Figure out how many lines in these records contain "delivery". Only the number belongs in the reply.

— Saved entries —
Start of Block

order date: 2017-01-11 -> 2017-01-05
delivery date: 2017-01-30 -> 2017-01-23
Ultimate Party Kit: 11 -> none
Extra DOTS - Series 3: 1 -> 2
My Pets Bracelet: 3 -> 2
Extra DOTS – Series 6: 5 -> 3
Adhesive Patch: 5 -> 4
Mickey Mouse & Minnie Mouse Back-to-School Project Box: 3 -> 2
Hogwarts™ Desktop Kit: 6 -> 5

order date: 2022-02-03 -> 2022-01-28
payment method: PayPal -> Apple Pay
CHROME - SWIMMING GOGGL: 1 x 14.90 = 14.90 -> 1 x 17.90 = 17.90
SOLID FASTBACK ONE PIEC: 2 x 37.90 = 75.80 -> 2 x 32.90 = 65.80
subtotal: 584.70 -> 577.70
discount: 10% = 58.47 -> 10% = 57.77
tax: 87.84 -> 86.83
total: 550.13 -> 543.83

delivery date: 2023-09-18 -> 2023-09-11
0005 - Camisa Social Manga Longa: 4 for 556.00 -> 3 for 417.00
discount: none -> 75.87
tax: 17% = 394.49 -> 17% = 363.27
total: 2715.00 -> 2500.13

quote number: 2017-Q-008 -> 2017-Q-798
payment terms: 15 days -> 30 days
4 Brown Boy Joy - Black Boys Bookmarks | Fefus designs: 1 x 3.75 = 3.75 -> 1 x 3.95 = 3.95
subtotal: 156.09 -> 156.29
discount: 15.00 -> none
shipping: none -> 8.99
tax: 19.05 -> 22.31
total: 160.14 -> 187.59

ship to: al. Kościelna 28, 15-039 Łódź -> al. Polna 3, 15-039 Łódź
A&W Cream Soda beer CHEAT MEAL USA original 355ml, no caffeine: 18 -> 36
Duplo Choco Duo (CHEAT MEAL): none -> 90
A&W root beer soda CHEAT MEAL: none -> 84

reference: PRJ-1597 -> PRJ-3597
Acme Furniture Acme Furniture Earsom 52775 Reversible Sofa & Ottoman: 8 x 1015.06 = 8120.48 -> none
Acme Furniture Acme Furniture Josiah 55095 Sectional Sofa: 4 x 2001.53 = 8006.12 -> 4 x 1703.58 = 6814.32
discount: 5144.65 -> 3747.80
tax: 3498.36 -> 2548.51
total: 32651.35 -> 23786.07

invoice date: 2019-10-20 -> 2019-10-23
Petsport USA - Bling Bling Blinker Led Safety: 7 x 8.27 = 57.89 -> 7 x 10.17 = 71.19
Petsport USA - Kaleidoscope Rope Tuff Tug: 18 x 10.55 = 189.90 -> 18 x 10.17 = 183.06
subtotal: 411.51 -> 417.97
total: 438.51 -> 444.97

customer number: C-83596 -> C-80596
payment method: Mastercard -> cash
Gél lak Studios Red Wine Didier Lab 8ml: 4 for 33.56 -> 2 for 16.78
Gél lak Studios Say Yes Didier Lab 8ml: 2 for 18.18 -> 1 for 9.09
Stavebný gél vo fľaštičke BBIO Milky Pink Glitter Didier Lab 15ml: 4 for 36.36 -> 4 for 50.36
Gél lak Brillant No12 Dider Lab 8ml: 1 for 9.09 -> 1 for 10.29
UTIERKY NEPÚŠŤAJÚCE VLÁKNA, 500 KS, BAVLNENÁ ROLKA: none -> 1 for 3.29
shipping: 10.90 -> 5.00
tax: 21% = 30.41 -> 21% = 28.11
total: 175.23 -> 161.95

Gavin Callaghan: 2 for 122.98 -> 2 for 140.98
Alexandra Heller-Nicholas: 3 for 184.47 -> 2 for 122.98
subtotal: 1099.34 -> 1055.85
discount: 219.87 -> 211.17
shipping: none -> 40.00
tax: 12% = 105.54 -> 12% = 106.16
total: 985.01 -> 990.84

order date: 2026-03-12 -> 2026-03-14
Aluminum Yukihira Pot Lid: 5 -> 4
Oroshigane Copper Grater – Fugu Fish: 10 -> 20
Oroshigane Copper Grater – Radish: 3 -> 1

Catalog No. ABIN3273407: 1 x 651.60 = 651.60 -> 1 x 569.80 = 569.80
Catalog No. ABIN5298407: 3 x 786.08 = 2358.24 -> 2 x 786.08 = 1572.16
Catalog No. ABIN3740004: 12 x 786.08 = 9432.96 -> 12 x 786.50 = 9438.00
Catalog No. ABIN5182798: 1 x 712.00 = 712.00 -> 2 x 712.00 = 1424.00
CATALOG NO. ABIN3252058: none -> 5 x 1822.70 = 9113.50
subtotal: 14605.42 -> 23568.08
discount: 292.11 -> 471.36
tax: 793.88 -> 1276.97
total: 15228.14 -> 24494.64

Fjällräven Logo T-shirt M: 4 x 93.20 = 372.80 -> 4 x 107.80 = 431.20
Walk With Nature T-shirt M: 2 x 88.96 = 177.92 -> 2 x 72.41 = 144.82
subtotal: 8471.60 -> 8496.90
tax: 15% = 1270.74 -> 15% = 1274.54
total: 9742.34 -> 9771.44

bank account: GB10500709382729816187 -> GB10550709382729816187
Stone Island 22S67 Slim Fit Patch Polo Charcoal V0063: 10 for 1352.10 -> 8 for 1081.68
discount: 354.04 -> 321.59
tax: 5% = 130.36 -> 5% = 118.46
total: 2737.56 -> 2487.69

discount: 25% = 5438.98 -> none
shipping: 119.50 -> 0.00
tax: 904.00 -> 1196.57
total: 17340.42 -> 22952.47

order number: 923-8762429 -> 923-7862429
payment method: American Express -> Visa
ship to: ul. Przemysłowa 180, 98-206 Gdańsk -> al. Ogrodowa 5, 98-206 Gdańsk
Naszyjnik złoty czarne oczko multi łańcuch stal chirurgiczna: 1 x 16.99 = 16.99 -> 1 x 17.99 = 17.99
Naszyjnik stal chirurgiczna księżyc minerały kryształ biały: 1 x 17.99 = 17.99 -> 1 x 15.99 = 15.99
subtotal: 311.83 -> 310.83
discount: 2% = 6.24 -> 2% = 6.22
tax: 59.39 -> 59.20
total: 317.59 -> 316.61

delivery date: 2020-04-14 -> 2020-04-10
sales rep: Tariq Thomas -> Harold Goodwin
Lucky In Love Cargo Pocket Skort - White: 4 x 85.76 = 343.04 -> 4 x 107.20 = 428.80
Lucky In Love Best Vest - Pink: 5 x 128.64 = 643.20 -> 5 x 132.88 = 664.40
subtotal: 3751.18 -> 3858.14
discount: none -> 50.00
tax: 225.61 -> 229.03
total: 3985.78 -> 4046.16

End of Block

— ANSWER SPACE —
3